Mme Paquet remarque que dans tous les cas, les mécanismes de construction provinciale sont les mêmes. Il ne sont pas toujours dans le même ordre nécessairement, mais les trois sont là.

  • Activation (mise à l’agenda par l’élite)
  • Consensualisation (Diffusion d’un consensus à propos de l’immigration comme une ressource pour la province)
  • Institutionnalisation (Établissement d’institutions, mise en place de politiques et programmes)

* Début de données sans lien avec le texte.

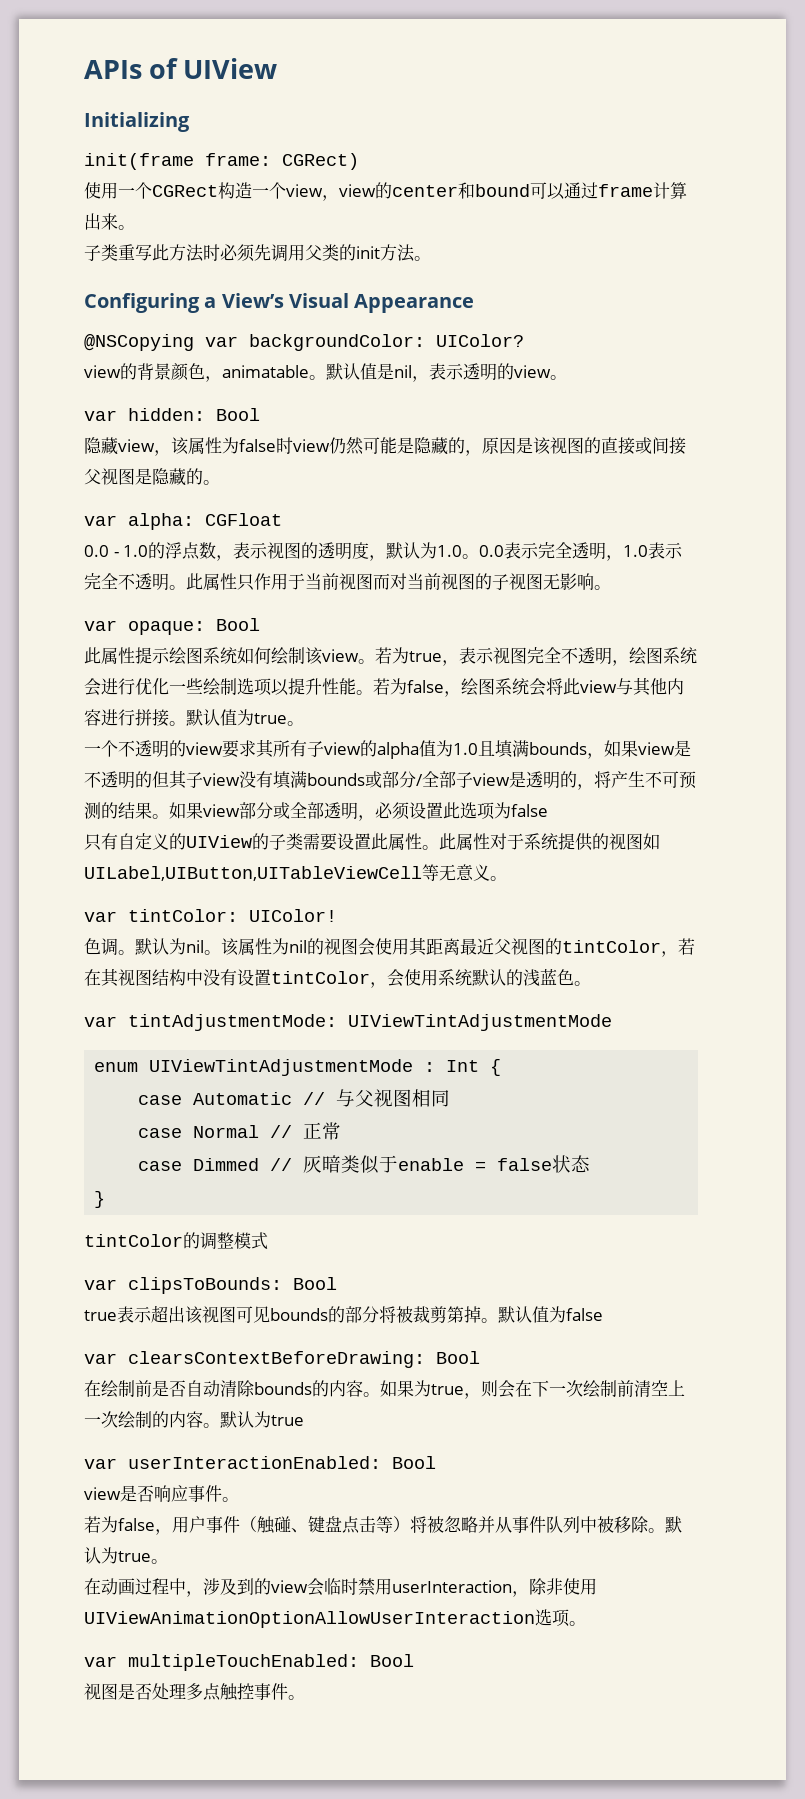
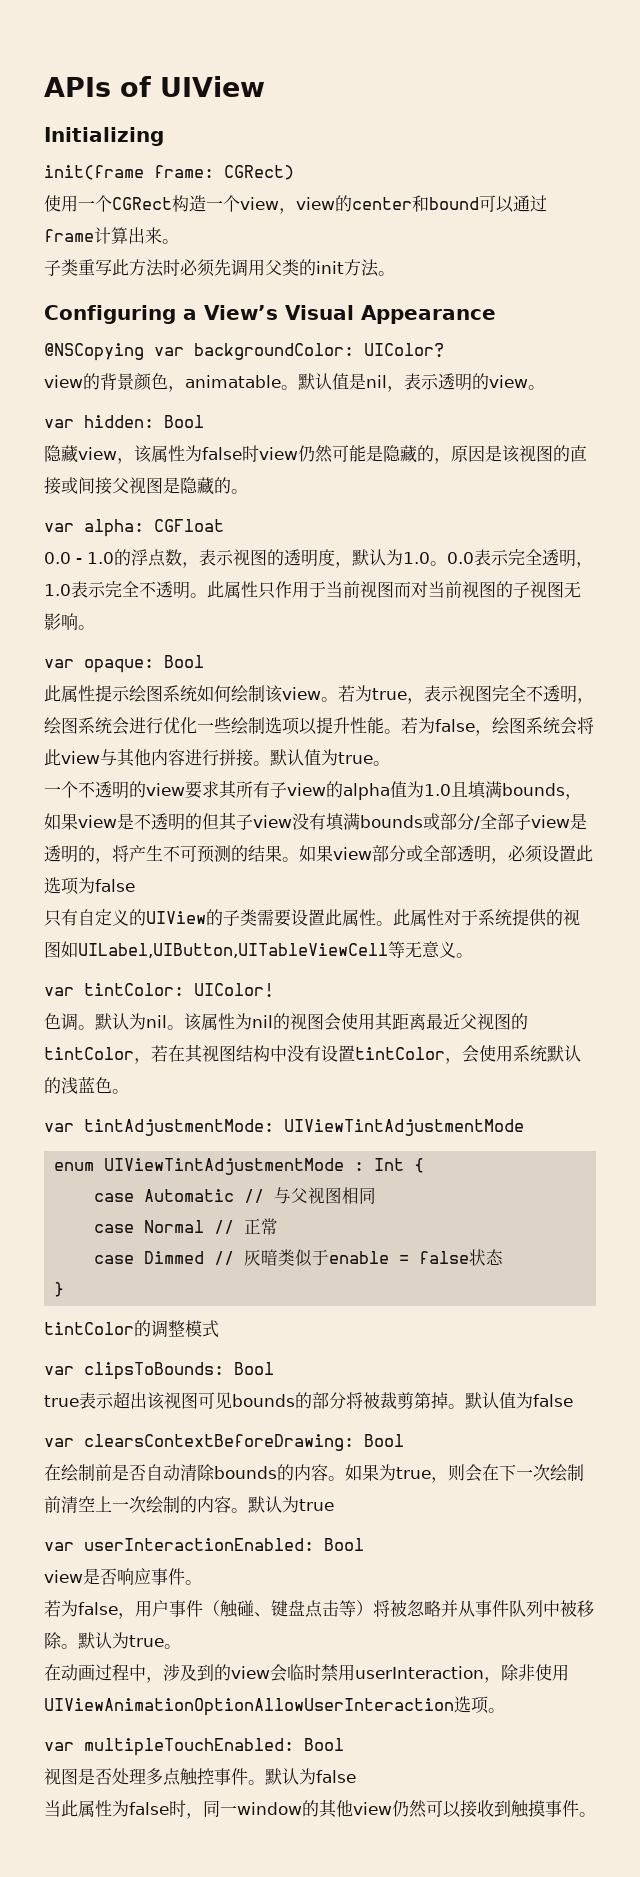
(305, 1697) none -> [265,1768,356,1785] [44,1799,596,1819] 默认为false // 当此属性为false时，同一window的其他view仍然可以接收到触摸事件。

Leçons à retenir concernant la fédéralisation de l’immigration:

  • Il s’agit d’un mouvement d’élite et produit par une fonction publique. Ce n’est pas un mouvement social. Ça ne veut pas dire qu’il n’y a pas de lecture sociale du terrain, mais plutôt que les élites n’ont pas été forcées par la base de le faire. Ces changements ne se font pas en lien avec les acteurs terrain. Les acteurs qui donnent des services aux immigrants sont rarement consulté Il y a des acteurs, membres de l’élite, qui identifient l’immigration comme une solution potentielle et c’est mis à l’agenda.
  • Conséquences à long terme pour l’établissement de réseaux de politique et de sites de participation.

Discussion:

Suite à la présentation de Mireille Paquet, la discussion a tourné autour du mouvement d’élite. Avec l’expertise de chacun autour de la table, tous ont pu affirmer que l’immigration était un projet mené par les élites au Québec aussi. Il est précisé que les élus ne font pas partie de l’«élite» puisqu’ils tournent trop, il y a trop de changements de ministres. D’où l’importance d’étudier les fonctionnaires.

Nous avons aussi abordé la différence entre les politiques d’accueil et les relations interculturelles. Il s’agit de deux logiques bien distinctes. Il y a un décalage entre les politiques d’immigration et la réalité sociologique.

Enfin, nous avons repris la classification de Mireille Paquet pour ce qui a trait aux quatre manières dont les provinces s’impliquent au niveau de l’immigration et nous avons tenté d’appliquer la même classification avec les villes québécoises. Bien que Mme Paquet reconnaisse les limites de son modèle, nous avons pu faire certaines comparaisons.